1. score_pairs refactor #333

mvargas33 · 2021-10-01T15:37:52Z

In the aim of making metric learn compatible with similarity learners like OASIS and pseudo-distance Mahalanobis learners (all current learners) I take a step forward deprecating score_pairs with a FutureWarning, and replacing it with pair_score and pair_distance, as discussed in #329 .

After thinking a while between pairwise_similarity and pair_similarity names, I think that using ''pairwise'' gives the user the intuition of similarity between all pairs, so a matrix is expected as output, not a list. Just like sklearn's pairwise_distances (See here).

Right now it does not makes too much sense to have pair_distances and pair_similarity only for Mahalanobis learners because pair_similarity it's just the inverse of the distance. But, this PR is needed to proceed with #329 and then with #330.

As discussed before, this change makes the code very extendible for new types of learners, for instance a StringEdit learner could fit in the library seamlessly extending from BaseLearner regardless the algorithm learns a similarity or a pseudo-distance.

It also does not affect Classifiers that much, as they can work with pair_distance from now on.

In contrast to this proposal, using isinstance() for each kind of learner inside the current score_pairs does not look like a good solution, in my humble opinion.

Ps: If the discussion goes in favor, I'll check all current tests, one by one, to make sure they don't become broken.

…ibraiton

mvargas33 · 2021-10-06T12:39:13Z

The general functionality is ready. What is left to be done is to produce a better documentation. I'm on it.

bellet · 2021-10-12T14:23:04Z

@mvargas33 is this ready to review?

mvargas33 · 2021-10-12T14:48:59Z

@mvargas33 is this ready to review?

Yes, it is ! The code and the docs are ready

perimosocordiae

I haven't done a full review yet, but overall I'm +1 for the idea.

metric_learn/base_metric.py

bellet

Here's a full review!

In general, please run spellcheck to avoid too many typos :-)

doc/introduction.rst

doc/supervised.rst

test/test_pairs_classifiers.py

bellet · 2021-10-18T09:33:16Z

test/test_sklearn_compat.py

@@ -148,7 +148,7 @@ def test_array_like_inputs(estimator, build_dataset, with_preprocessor):
  pairs = np.array([[X[0], X[1]], [X[0], X[2]]])
  pairs_variants, _ = generate_array_like(pairs)
  for pairs_variant in pairs_variants:
-    estimator.score_pairs(pairs_variant)
+    estimator.pair_distance(pairs_variant)

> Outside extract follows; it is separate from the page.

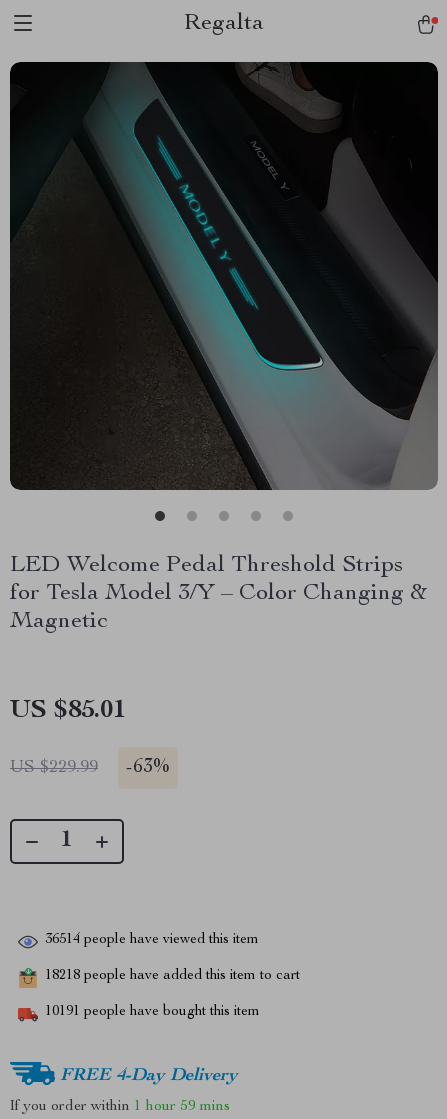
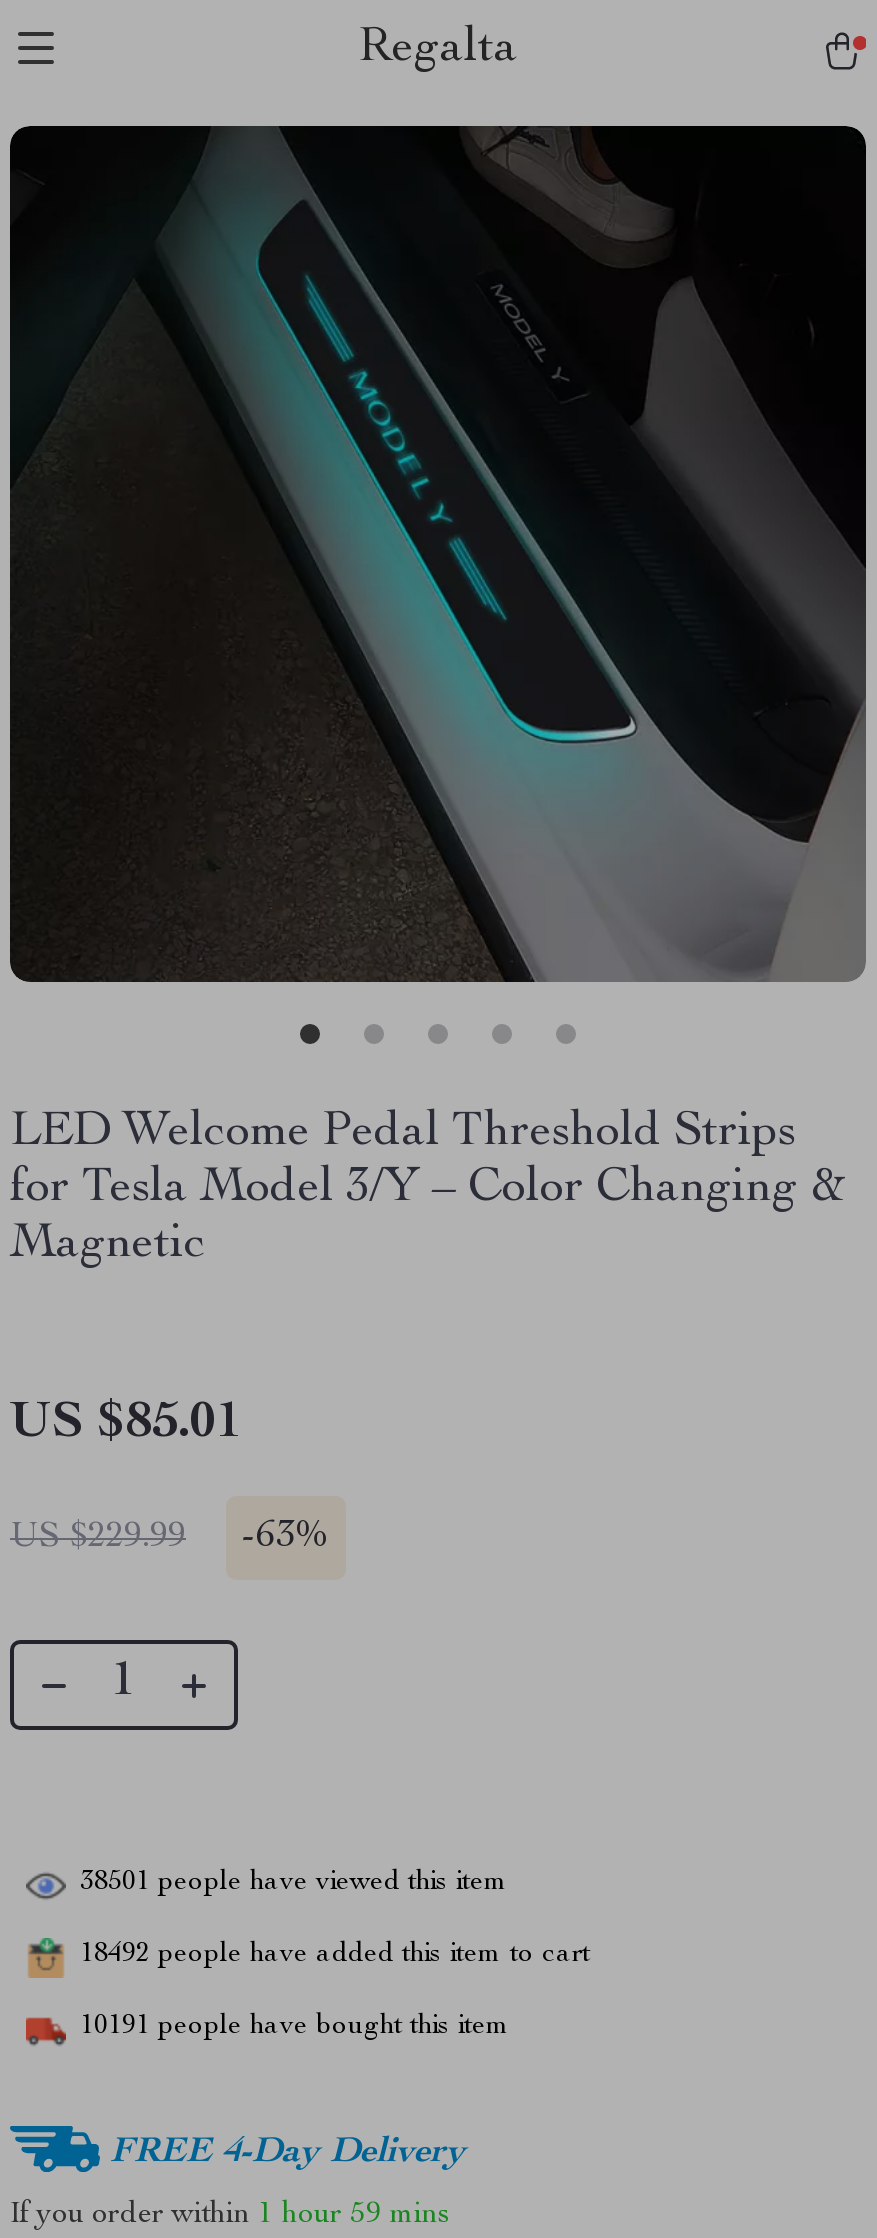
- 36514 people have viewed this item
+ 38501 people have viewed this item

- 18218 people have added this item to cart
+ 18492 people have added this item to cart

Not all metric learners will have pair_distance implemented
so use pair_score instead
perhaps you can test pair_distance only when it is implemented

Now its tested with pair_score, but it also checks that pair_distance can be used.

In case a learner does not have pair_distance, then the exception must match that it cannot be used with that specific learner.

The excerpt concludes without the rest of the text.